* [Task brief]:
Drop every image and restate the entries below word for word.

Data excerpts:
========================
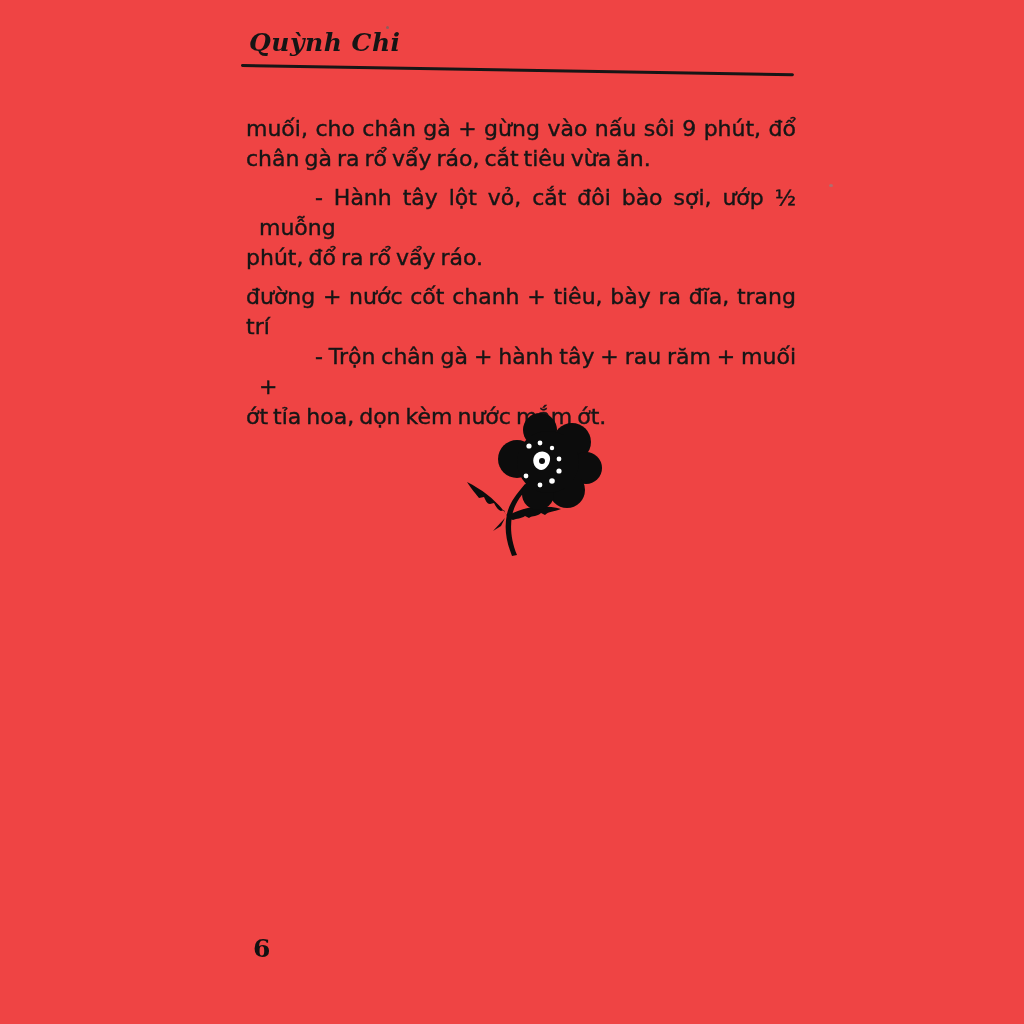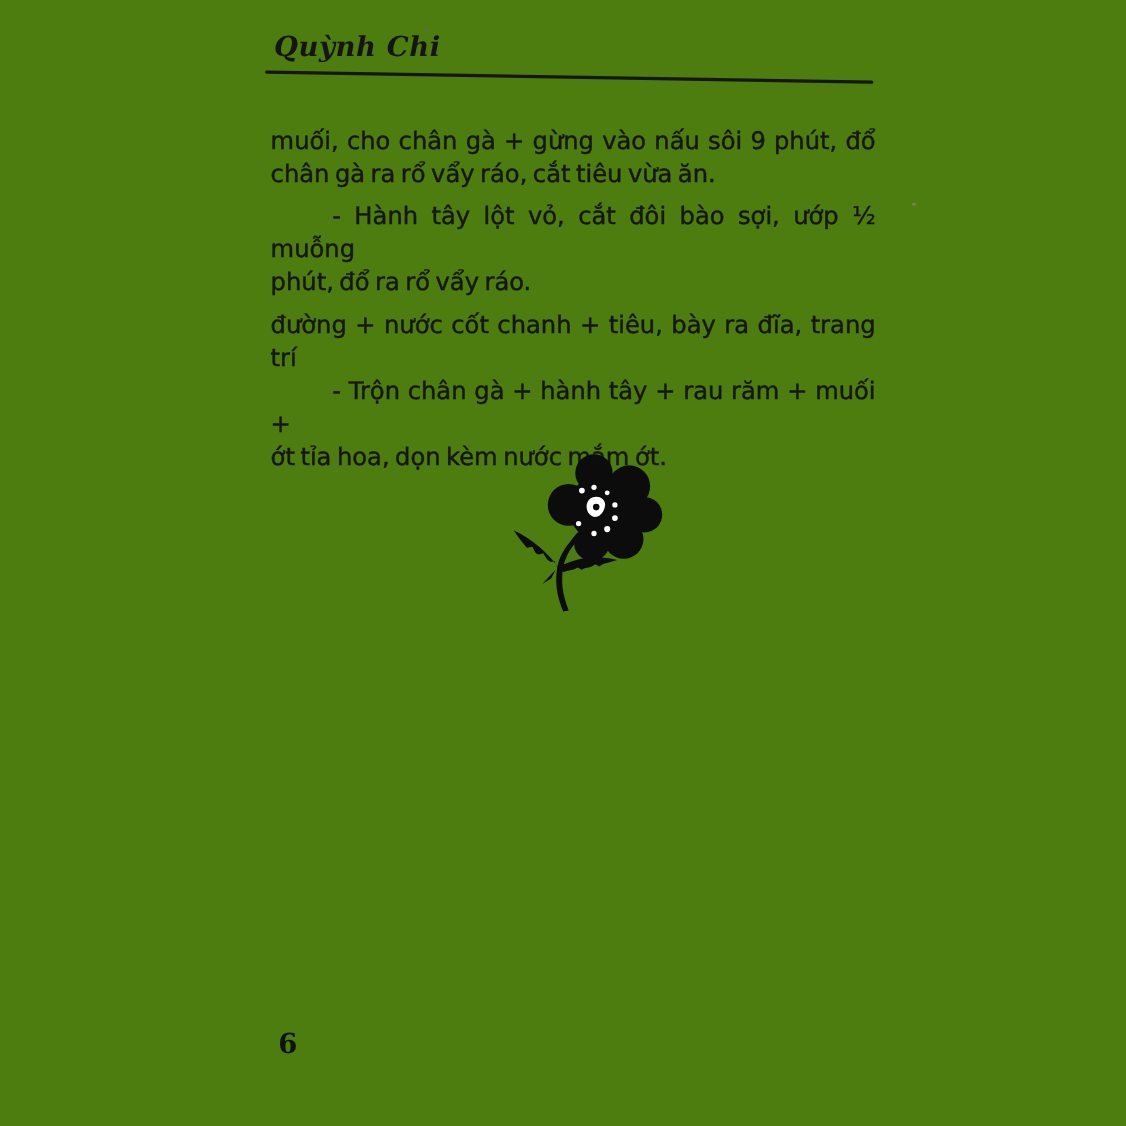--- a/index.html
+++ b/index.html
@@ -13,7 +13,7 @@
   }
   .page {
     position:absolute; inset:0;
-    background:#4d7c0f;
+    background:#ef4444;
     color:#181818;
     text-decoration:underline;
   }

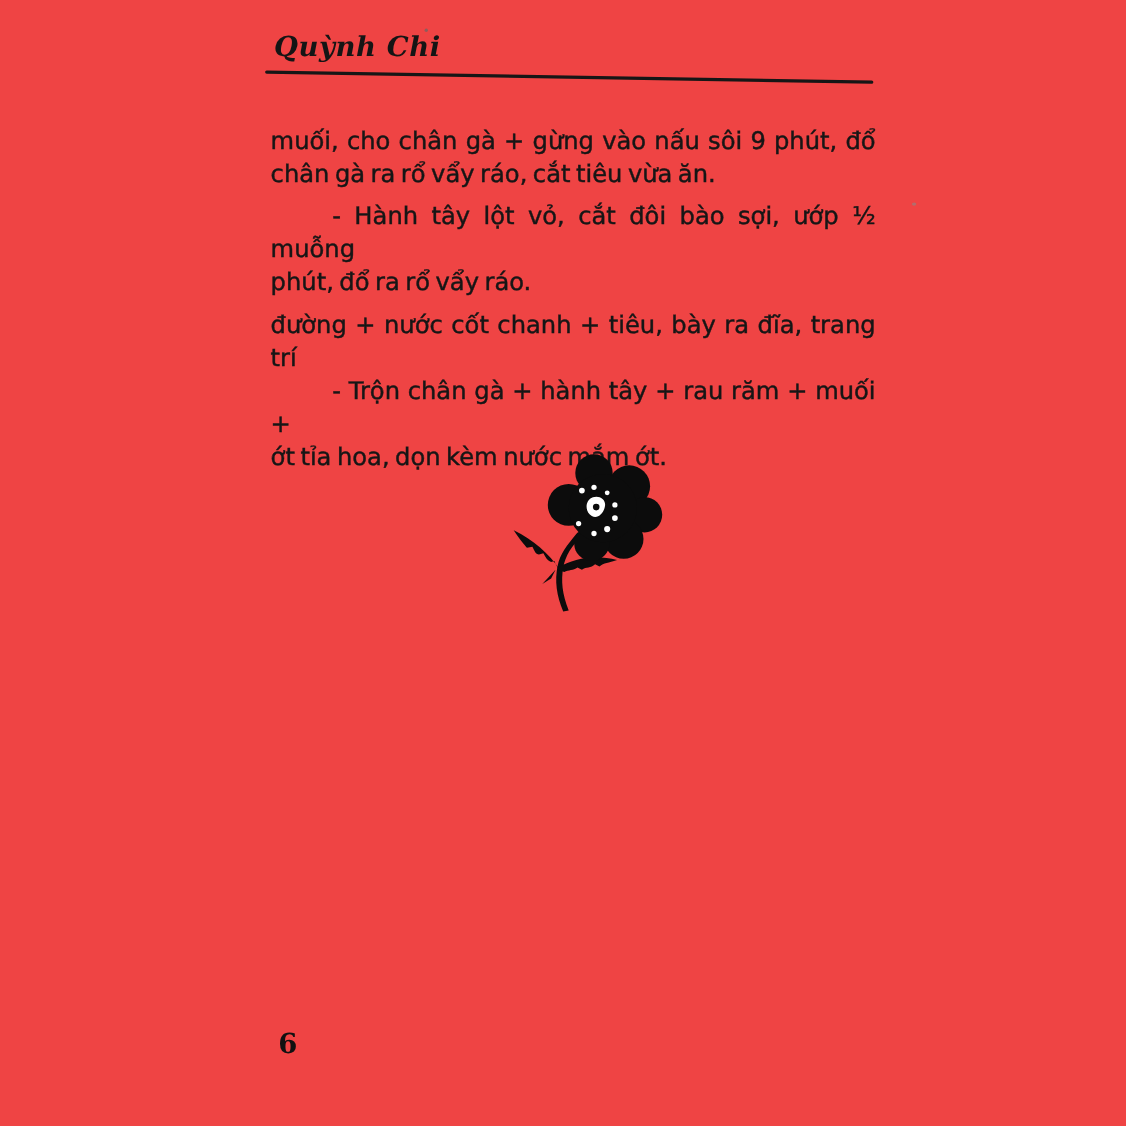--- a/index.html
+++ b/index.html
@@ -43,7 +43,7 @@
   .para + .para { margin-top:9px; }
   .line { text-align:justify; text-align-last:justify; }
   .line.last { text-align:justify; text-align-last:left; }
-  .line.indent { text-indent:56px; }
+  .line.indent { text-indent:56px;margin-left:13px; }
   .ornament {
     position:absolute; left:455px; top:406px;
     width:160px; height:160px;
========================
* [Task response]:
--- a/index.html
+++ b/index.html
@@ -13,7 +13,7 @@
   }
   .page {
     position:absolute; inset:0;
-    background:#4d7c0f;
+    background:#ef4444;
     color:#181818;
     text-decoration:underline;
   }

--- a/index.html
+++ b/index.html
@@ -43,7 +43,7 @@
   .para + .para { margin-top:9px; }
   .line { text-align:justify; text-align-last:justify; }
   .line.last { text-align:justify; text-align-last:left; }
-  .line.indent { text-indent:56px; }
+  .line.indent { text-indent:56px;margin-left:13px; }
   .ornament {
     position:absolute; left:455px; top:406px;
     width:160px; height:160px;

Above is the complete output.